Snacking is not always bad for diabetics. The right kind of snacks can actually help.
The most important reason for increasing prevalence of obesity, diabetes and hypertension is the rapidly changing dietary habits of people.
This is due to easy availability of convenience foods, frequent snacking on energy-dense fast foods and high consumption of packaged foods in place of traditional home-made foods.
Snacking has often been thought of as unhealthy because it is usually associated with fried foodstuffs, high-fat baked foods, packaged and processed foods or fried foods low in fibre, high on calories and rich in trans fats.
However this is not always the case. It is important to do away with misconceptions about snacking particularly because snacks can play a vital role in improving diet quality, sustaining energy levels throughout the day and in managing diabetes.
It is also necessary to distinguish snacking from munching or eating without hunger, while watching TV or when bored or stressed. Apart from the amount, the type of snacks has a major effect on health. For example, eating healthy high fibre, low sugar, zero trans fat snacks in small quantities can be very good for diabetics.
Snacking is more important for diabetes patients especially those on insulin.
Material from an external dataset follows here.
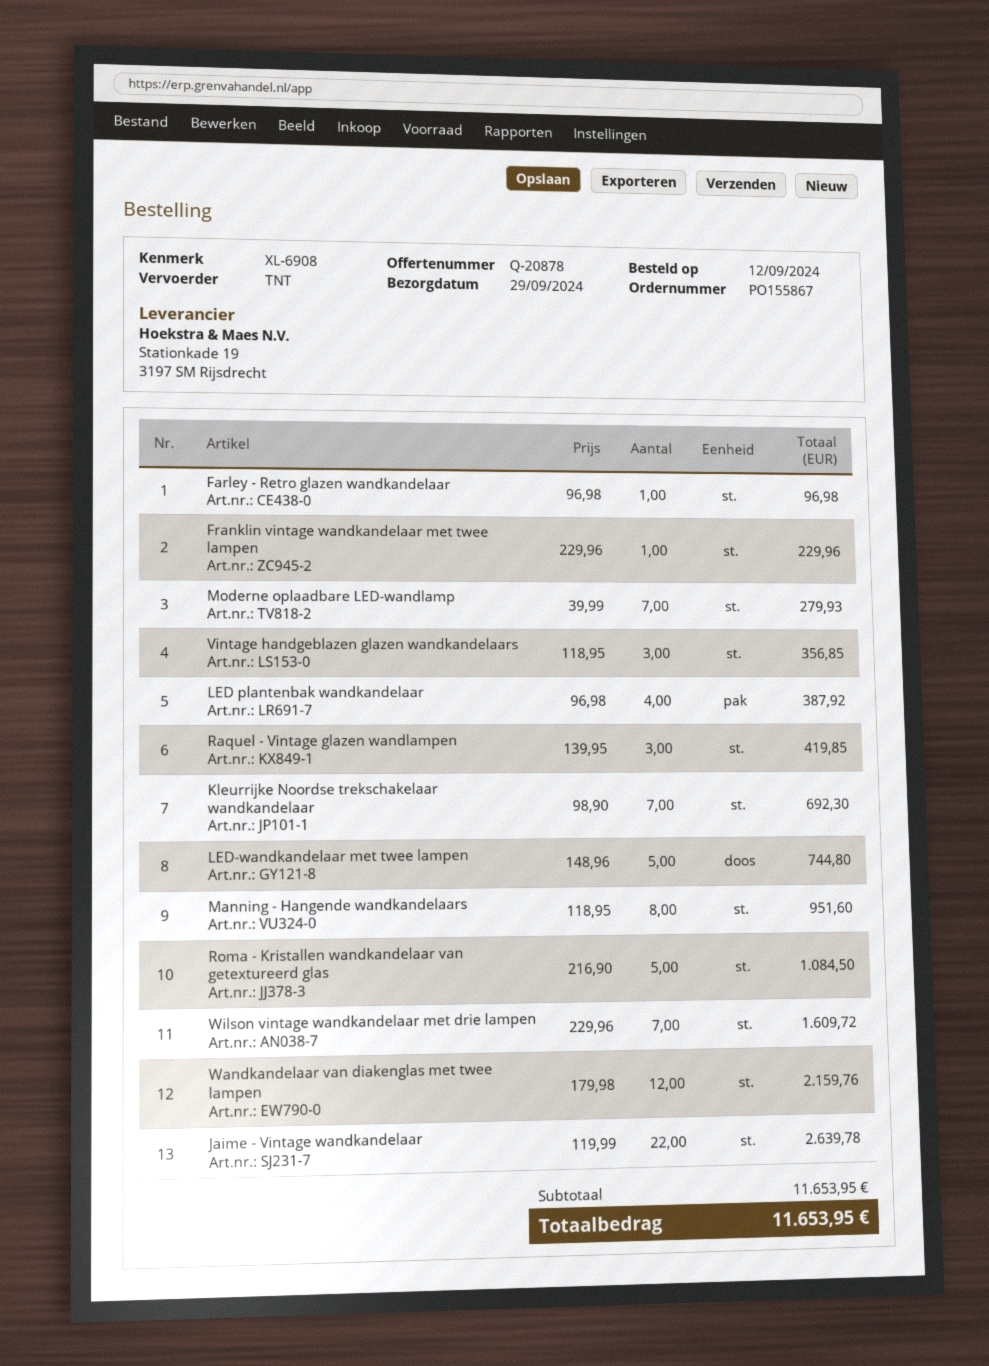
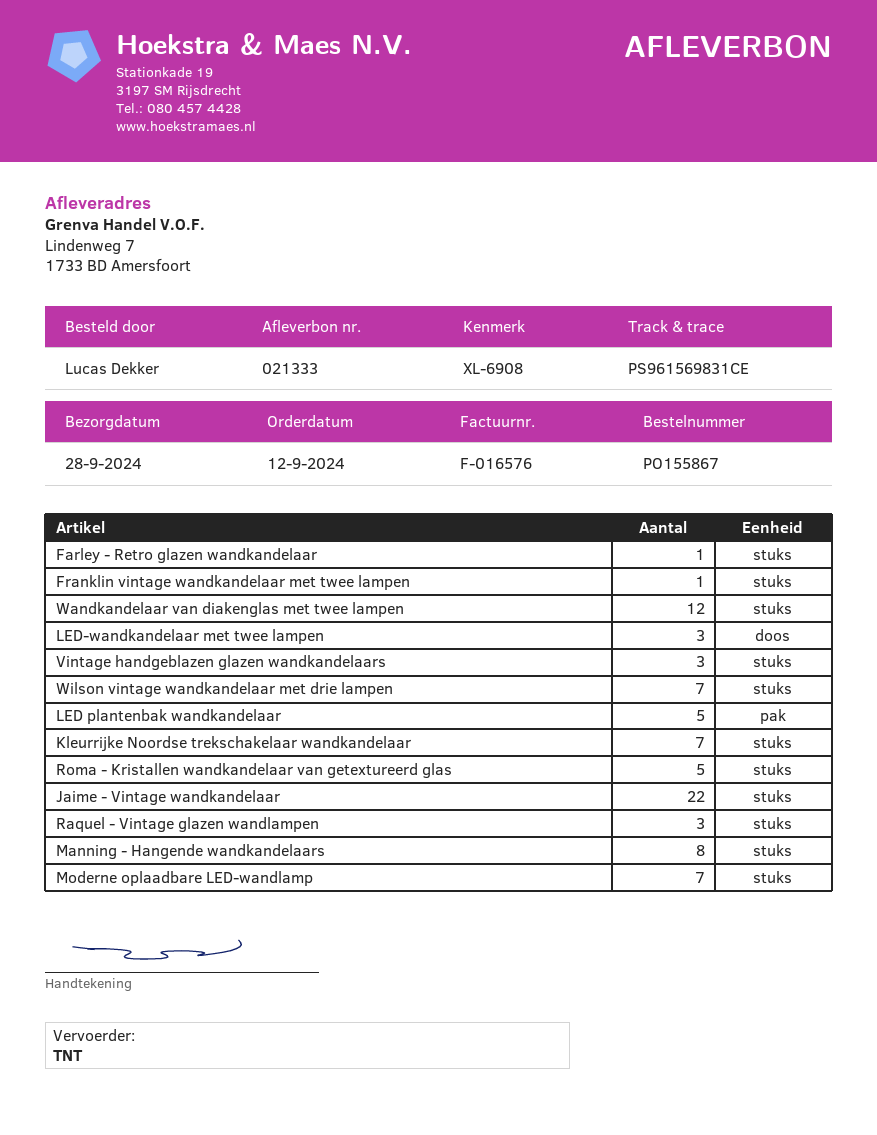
delivery date: 2024-09-29 -> 2024-09-28
LED plantenbak wandkandelaar: 4 -> 5
LED-wandkandelaar met twee lampen: 5 -> 3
Giving your body a steady quantity of high-quality fuel helps in a number of ways.
High fibre, zero trans fat snacks like those made from complex carbohydrates like oats and ragi, fruits and vegetables help to maintain your blood sugar on a much more even level throughout the day.
What you can do
While preventing between-meal hunger, snacking can also help satisfy a craving for a certain texture (e.g. crunchy or smooth) or taste (e.g. sweet or salty). The optimal snack can also serve to meet the nutrient needs
To encourage healthy snacking by a diabetic patient, have a variety available. Eat every two to three hours. It boosts the metabolism, helps maintain blood sugar and allows for efficient absorption of nutrients.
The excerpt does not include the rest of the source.